• EXERCISE GOAL: If a line in the data below contains "para", copy it.

• EXERCISE MATERIAL:
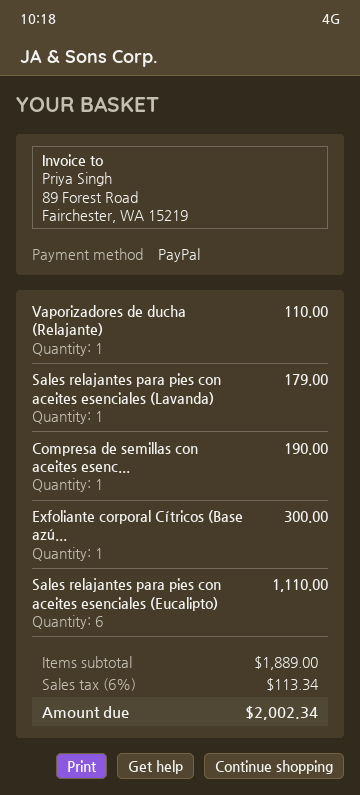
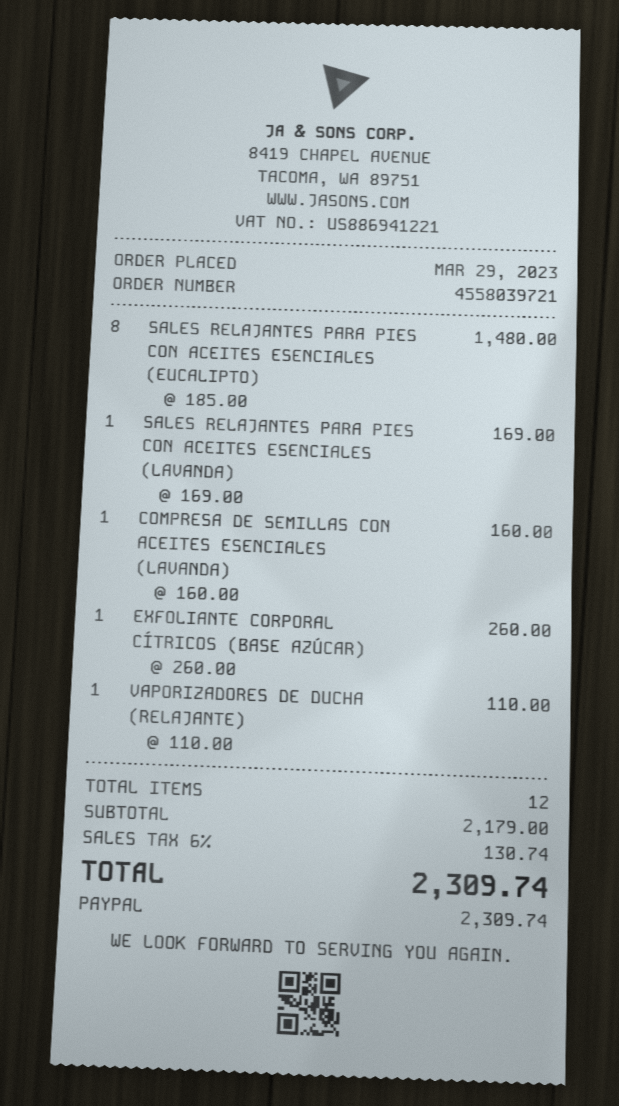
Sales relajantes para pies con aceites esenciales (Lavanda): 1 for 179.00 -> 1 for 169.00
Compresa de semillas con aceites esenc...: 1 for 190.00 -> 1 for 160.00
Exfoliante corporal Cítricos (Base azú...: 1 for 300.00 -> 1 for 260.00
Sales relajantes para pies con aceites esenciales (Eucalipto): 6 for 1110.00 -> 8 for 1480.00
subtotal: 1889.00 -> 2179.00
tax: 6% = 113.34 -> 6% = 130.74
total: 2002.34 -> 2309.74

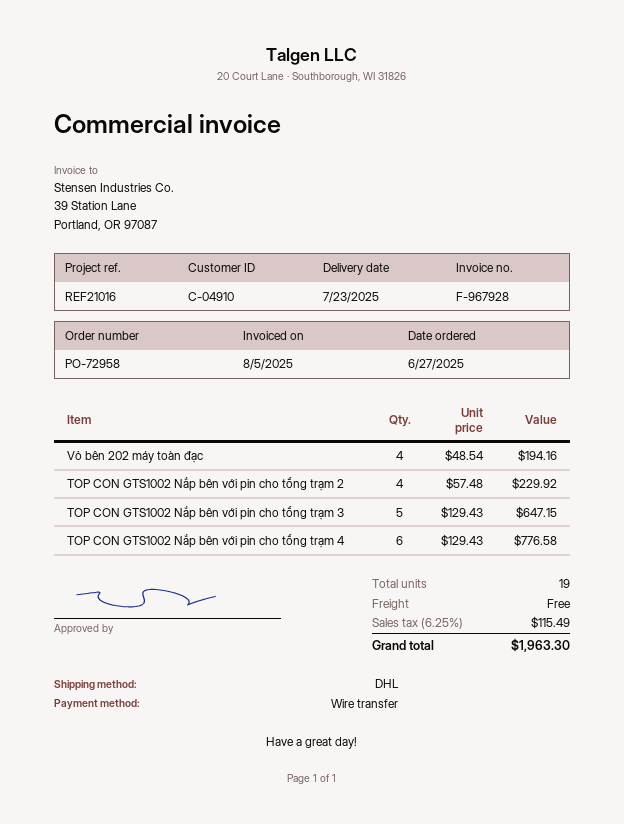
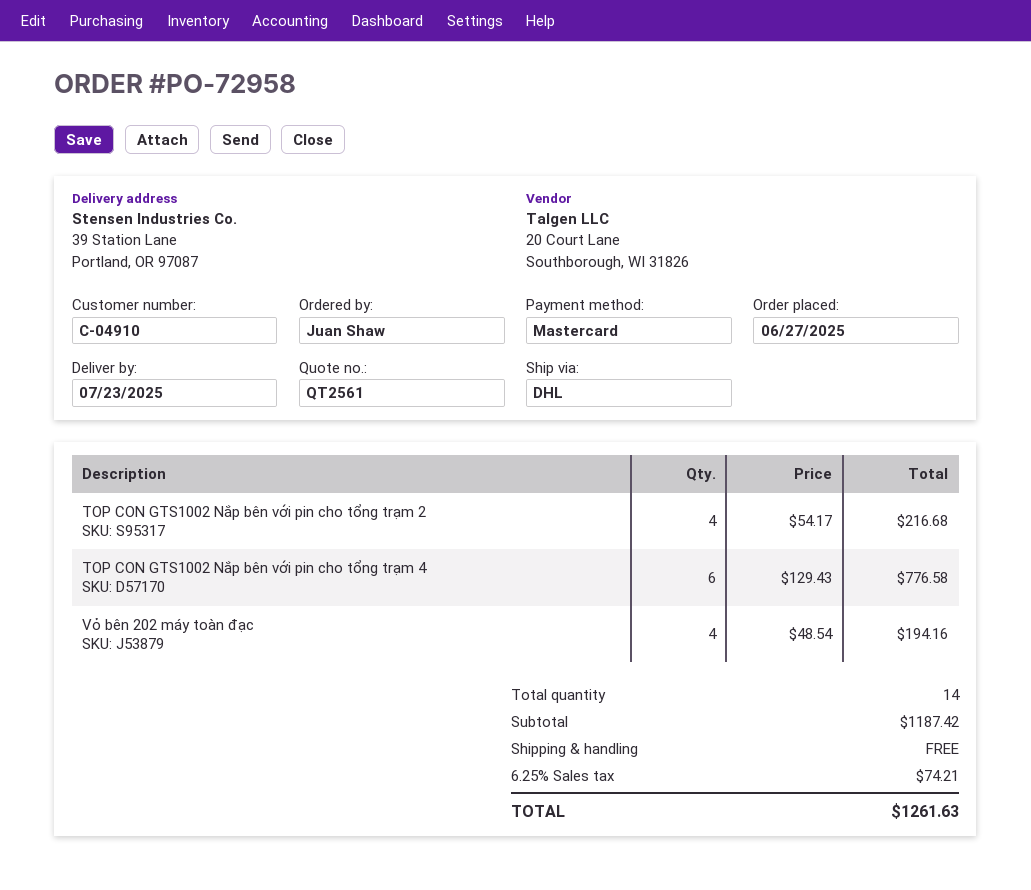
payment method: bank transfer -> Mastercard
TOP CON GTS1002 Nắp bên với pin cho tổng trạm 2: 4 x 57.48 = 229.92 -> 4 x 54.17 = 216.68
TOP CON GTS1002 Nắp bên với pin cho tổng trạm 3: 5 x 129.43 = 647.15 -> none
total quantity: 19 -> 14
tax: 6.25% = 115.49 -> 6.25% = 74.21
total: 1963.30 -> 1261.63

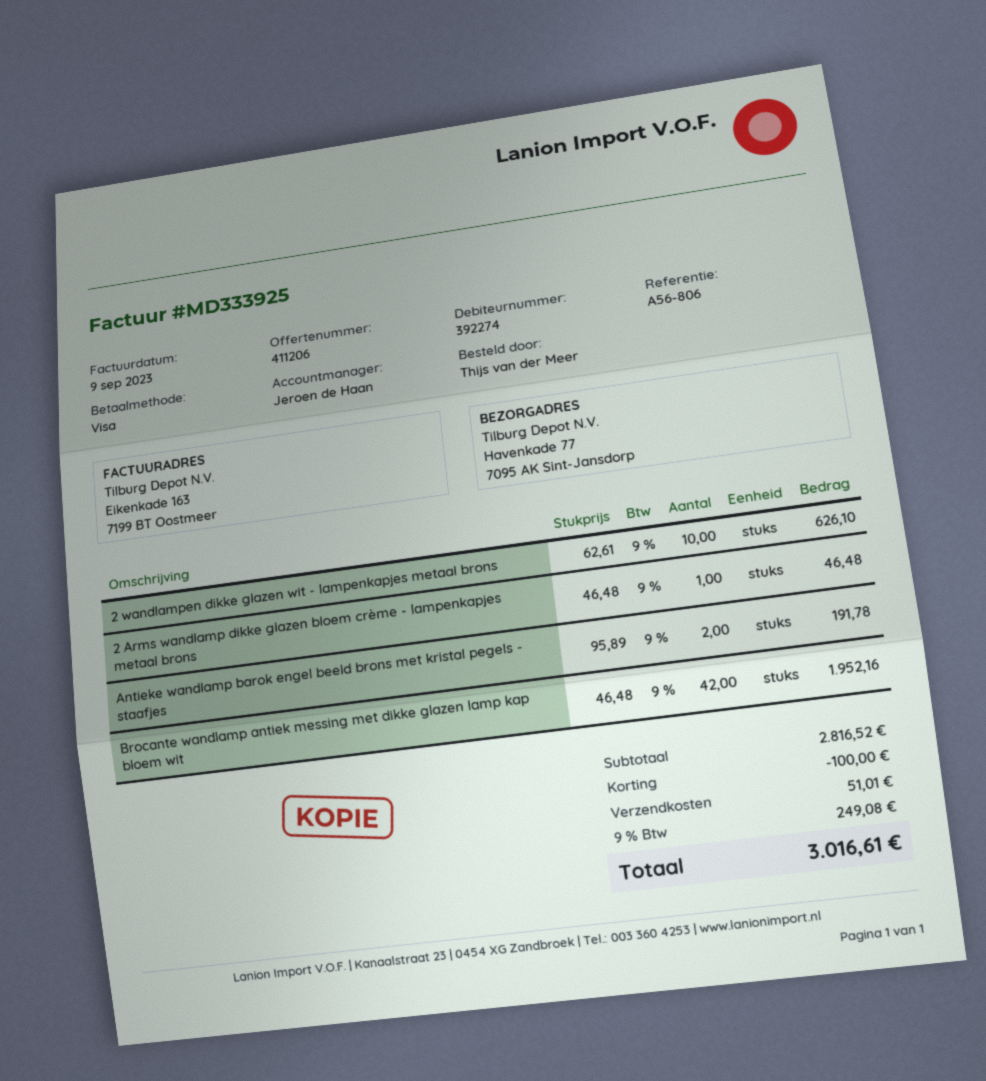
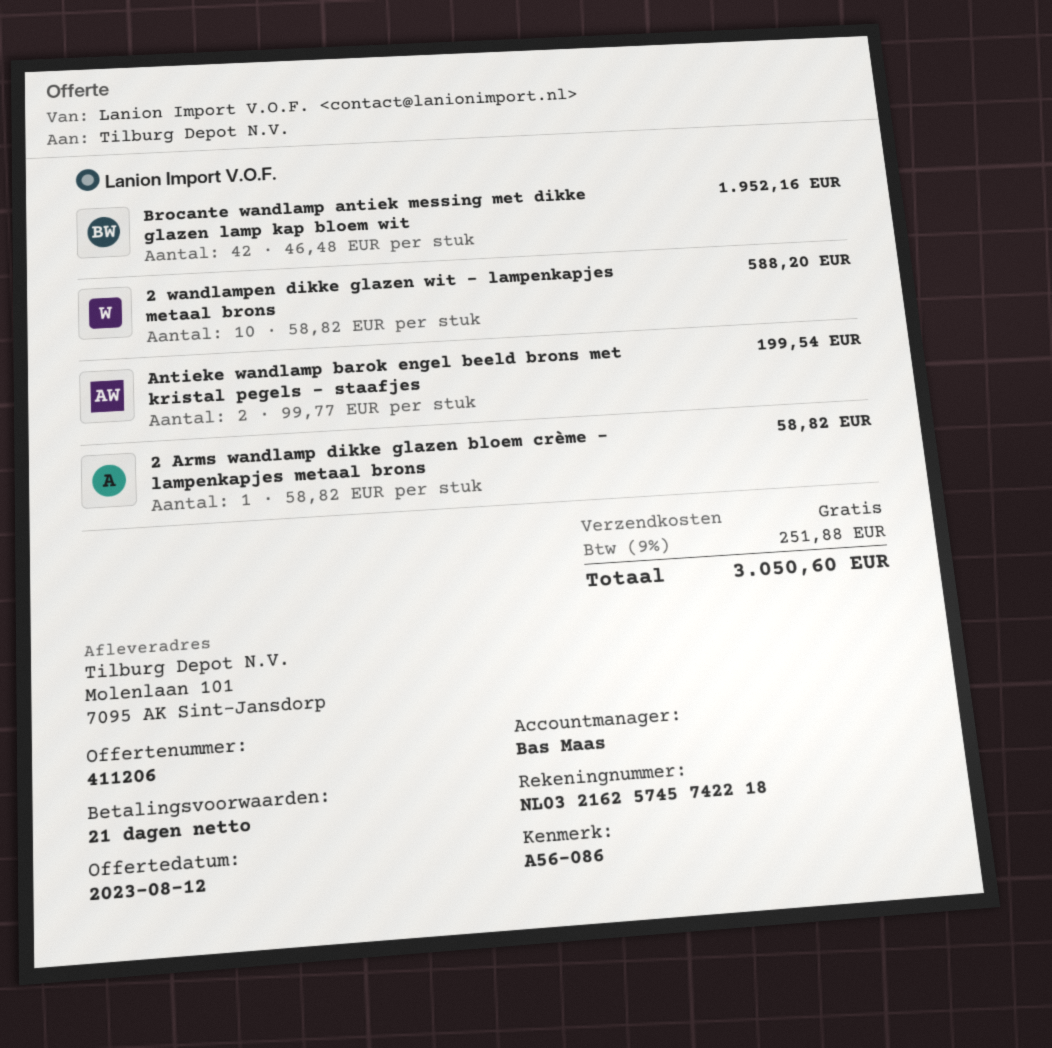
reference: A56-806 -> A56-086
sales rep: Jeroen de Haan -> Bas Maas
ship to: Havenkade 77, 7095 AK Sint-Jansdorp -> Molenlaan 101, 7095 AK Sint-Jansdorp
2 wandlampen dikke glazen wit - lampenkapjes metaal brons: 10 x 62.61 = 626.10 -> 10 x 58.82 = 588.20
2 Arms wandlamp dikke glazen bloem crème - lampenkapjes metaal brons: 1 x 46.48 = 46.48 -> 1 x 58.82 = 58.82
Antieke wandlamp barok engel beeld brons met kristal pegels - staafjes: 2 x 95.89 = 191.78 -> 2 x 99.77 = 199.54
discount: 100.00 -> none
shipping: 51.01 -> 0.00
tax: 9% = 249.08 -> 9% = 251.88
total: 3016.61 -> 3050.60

• TASK OUTPUT:
Sales relajantes para pies con aceites esenciales (Lavanda): 1 for 179.00 -> 1 for 169.00
Sales relajantes para pies con aceites esenciales (Eucalipto): 6 for 1110.00 -> 8 for 1480.00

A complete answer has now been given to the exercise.